Nutrition / Food

How Caffeine Affects Your Workout

Using caffeine to fuel up before your workout? Here's what you should know.

Athletes have long lauded caffeine for better workout performance, but experts say even the average joe may benefit from it. Caffeine functions as a stimulant, which means you’ll experience an increased heart rate, more blood flow to your body, and an extra dose of oxygen to your muscles when you consume it.

Check out the five ways caffeine can energize your workout routine—and learn how it could complement your fitness plan.

When it comes to caffeine and exercise, a little goes a long way.

“Caffeine is caffeine regardless of how it is ingested,” explains Dr. Terry Graham, Professor Emeritus in the Department of Human Health and Nutritional Sciences at the University of Guelph. “Studies using colas, energy drinks, or a sports drink with caffeine added, all show a positive effect on exercise performance. The most interesting thing is that some of these have provided quite low amounts of caffeine, as low as 1.5-2 mg/kg and there is still an effect.”

While several studies have shown coffee to have a positive effect on exercise, Dr. Graham says not all research can prove it, and most don’t compare different sources of caffeine. Still, the key caffeine’s impact is how much you ingest, not necessarily the type. Up to 400 milligrams (mg) of caffeine a day is deemed safe for most healthy adults, but when it comes to exercise, Dr. Graham notes small amounts are more than sufficient to give you a pep in your step.

Caffeine can increase endurance, and make your workouts feel easier.

Whether you prefer elliptical sessions at the gym or running on your favorite trail, caffeine can increase endurance up to 30 percent as well as improve your speed by 2-5 percent.

“Caffeine can increase endurance during aerobic exercise,” says Dr. Graham. “Caffeine may also help with speed.”

Even if you prefer shorter, HIIT workouts, caffeine can still have a positive effect because it reduces feelings of exhaustion and pain. With caffeine, your body’s muscle consumption of glycogen (stored energy during exercise) decreases, which forces you to use fat reserves as energy and results in delayed muscle fatigue. University of Illinois scientists also found that consuming two to three cups of coffee an hour before a 30-minute high-intensity workout minimized perceived muscle pain.

The outcome? Your body works harder to build strength and last longer during exercise, but it feels more manageable.

It may not burn fat, but caffeine helps you burn more calories.

Though caffeine is frequently touted as a fat burner, Dr. Graham claims there is zero proof. “The studies that were and are used to produce such statements show that caffeine increases fatty acids (the useable/oxidizable form of fats) in the blood,” he says. “There is absolutely no doubt that this occurs. However, the body ignores these ‘extra’ fats and does not oxidize them. Think of a situation where you are heating your house with a wood stove and have lots of wood in the wood room, then Dr. Caffeine brings you a whole truckload of wood and puts it close to the house and stove. You already have lots of wood, so you have no need for the extra. You ignore it.”

Either way, consuming coffee before exercise could allow you to burn up to 15 percent more calories for three hours afterward, and another study indicates that drinking coffee prior to a workout simply makes the exercise more enjoyable.

Timing matters: before a long workout is best.

Caffeine takes about 30 minutes to kick in, so the timing of when you imbibe matters if you’re seeking improved workout performance. You should also skip caffeine at least six hours before bed to prevent sleep issues. Dr. Graham doesn’t recommend caffeine after a workout, as there’s no known benefit and he says only a few studies have shown that taking caffeine during a workout is effective. That’s why most people experience the benefits of caffeine during a workout when they imbibe before they get moving.

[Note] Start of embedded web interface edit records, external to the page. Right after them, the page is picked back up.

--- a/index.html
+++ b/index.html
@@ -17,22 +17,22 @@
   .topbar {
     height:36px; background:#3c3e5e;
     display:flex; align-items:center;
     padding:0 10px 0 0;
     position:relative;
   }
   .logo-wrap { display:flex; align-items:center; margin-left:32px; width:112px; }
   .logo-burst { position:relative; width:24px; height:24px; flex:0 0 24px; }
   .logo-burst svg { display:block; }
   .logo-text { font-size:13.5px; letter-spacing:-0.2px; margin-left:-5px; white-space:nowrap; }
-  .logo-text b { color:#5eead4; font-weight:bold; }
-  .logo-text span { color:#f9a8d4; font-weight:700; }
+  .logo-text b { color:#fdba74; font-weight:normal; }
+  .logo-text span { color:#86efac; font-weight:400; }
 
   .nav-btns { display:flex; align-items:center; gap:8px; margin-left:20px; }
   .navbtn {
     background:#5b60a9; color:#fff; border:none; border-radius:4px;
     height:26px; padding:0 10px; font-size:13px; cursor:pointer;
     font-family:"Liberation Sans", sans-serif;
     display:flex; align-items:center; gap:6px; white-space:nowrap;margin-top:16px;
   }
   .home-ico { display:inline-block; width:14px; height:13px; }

Dr. Graham also cautions against using caffeine as a specific tool for exercise. “Yes, caffeine increases one’s endurance and hence you can get a bigger training effect from the workout. However, I see very few people who exercise or train hard enough to reach true exhaustion. They do their workout and go home; they have not pushed to their limit. Would caffeine ‘help’ them? Yes, as it reduces perceived exertion, but they could also simply work harder. The majority of people have little to no need for caffeine for exercise specifically, unless they are training or competing.”

Metabolism varies, so listen to your body.

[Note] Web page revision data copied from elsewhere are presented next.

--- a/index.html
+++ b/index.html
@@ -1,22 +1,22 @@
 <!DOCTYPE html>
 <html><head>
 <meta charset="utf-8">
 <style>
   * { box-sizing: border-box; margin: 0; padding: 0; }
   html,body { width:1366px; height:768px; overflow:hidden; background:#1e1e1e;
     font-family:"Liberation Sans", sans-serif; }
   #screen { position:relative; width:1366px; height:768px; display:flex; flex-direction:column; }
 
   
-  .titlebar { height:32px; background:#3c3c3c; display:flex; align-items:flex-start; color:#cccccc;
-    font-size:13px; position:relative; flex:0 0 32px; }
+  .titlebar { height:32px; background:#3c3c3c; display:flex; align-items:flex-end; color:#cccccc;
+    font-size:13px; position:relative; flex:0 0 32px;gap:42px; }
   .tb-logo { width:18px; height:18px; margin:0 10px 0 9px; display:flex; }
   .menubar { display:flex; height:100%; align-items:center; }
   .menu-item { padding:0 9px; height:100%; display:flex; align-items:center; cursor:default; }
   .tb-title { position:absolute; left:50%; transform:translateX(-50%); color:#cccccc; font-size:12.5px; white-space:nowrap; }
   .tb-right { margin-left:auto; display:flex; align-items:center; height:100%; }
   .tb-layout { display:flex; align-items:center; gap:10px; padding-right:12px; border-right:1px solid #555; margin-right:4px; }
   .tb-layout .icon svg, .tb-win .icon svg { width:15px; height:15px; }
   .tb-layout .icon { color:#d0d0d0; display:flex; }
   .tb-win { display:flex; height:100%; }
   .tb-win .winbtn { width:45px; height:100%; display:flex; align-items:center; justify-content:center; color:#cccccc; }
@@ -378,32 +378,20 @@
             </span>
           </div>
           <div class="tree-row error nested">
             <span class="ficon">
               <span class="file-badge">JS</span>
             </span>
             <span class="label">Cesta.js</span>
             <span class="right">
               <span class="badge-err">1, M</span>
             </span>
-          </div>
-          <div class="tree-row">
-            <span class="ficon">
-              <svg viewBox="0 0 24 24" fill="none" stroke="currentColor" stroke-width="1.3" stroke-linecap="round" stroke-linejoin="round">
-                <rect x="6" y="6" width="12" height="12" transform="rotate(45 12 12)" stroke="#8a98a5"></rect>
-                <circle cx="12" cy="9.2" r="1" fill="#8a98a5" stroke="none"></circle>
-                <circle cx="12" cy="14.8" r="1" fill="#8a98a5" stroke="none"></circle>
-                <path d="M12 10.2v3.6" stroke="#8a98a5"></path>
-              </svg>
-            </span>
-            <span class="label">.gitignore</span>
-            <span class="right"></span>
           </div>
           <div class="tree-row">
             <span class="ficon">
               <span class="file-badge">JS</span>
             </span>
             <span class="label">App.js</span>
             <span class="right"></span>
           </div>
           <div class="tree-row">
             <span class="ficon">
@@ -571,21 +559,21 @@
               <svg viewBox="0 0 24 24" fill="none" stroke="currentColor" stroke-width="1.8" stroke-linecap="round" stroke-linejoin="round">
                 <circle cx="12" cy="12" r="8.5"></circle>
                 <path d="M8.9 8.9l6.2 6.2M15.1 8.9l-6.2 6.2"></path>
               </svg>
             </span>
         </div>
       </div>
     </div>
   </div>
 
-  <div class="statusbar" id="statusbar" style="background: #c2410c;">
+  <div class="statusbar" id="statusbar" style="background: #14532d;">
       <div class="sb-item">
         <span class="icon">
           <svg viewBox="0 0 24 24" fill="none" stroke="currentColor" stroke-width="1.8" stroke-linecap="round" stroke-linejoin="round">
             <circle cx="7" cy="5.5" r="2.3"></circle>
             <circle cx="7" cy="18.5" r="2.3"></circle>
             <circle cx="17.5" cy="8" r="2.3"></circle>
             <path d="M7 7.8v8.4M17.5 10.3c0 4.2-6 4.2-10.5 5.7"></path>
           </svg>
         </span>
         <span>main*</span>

“There is no specific amount [of caffeine] to avoid, as people metabolize caffeine at widely different rates,” says Dr. Graham. “There also appear to be some individuals who do not respond positively to caffeine. For most people, ‘too much’ caffeine produces reactions such as being nervous, distracted, and not being able to focus.”

Keep in mind: caffeine can be a laxative for some people with certain sensitivities, and it is also a diuretic. Drinking too much of it, especially in conjunction with working out, can lead to dehydration and fatigue—two results that will actually decrease your body’s ability to perform. If you’re not sure of your hydration level, check the color of your urine.

The Bottom Line

So even though caffeine before a workout can absolutely help you power through exercise with less fatigue, it’s important to be mindful.